*** Provided data

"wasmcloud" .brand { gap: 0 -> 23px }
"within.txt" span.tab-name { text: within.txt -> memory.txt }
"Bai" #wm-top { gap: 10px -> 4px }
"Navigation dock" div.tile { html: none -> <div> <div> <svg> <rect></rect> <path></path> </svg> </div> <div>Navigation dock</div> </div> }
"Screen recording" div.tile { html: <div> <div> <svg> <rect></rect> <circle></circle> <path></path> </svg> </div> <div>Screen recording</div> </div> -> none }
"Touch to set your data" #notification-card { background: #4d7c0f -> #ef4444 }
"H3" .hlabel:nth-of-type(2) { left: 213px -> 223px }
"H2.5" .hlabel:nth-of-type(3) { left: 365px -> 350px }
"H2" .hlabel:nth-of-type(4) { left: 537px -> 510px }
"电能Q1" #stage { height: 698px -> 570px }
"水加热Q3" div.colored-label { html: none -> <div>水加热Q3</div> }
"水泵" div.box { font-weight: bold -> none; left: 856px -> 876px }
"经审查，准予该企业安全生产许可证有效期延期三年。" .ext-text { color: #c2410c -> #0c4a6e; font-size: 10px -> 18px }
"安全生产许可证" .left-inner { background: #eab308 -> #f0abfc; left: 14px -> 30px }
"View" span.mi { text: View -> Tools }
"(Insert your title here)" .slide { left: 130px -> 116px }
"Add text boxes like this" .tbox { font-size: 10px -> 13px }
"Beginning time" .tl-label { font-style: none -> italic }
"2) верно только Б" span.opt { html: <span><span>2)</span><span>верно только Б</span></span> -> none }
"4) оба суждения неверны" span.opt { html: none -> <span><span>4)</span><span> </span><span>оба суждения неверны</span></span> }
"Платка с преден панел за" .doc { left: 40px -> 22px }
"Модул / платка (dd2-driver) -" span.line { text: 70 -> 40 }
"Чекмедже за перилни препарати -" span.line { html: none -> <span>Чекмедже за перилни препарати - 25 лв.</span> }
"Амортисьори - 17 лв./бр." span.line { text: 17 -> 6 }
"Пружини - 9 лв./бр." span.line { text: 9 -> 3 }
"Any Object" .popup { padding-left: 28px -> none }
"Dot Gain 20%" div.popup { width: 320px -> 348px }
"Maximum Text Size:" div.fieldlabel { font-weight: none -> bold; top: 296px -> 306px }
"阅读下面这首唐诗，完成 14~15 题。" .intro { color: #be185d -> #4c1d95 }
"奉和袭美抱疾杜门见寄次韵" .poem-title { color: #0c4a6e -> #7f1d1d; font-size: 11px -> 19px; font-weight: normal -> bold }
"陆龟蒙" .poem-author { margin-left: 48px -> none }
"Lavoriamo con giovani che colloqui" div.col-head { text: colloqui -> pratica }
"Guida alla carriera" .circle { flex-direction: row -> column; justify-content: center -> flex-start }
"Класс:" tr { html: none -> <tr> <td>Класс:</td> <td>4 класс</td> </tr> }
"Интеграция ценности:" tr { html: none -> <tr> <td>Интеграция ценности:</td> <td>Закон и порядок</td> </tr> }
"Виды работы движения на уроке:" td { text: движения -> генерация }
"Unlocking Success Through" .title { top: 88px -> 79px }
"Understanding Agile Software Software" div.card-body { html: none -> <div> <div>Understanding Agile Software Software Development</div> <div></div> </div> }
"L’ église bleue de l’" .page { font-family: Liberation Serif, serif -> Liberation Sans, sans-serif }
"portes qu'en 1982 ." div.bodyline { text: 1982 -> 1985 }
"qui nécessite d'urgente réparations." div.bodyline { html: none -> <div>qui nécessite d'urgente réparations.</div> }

******

Exercise aim: Although the records may continue, retype only the lines from the first one through the one containing "gap: 10px ->", exactly as they appear.

Result of the task:
"wasmcloud" .brand { gap: 0 -> 23px }
"within.txt" span.tab-name { text: within.txt -> memory.txt }
"Bai" #wm-top { gap: 10px -> 4px }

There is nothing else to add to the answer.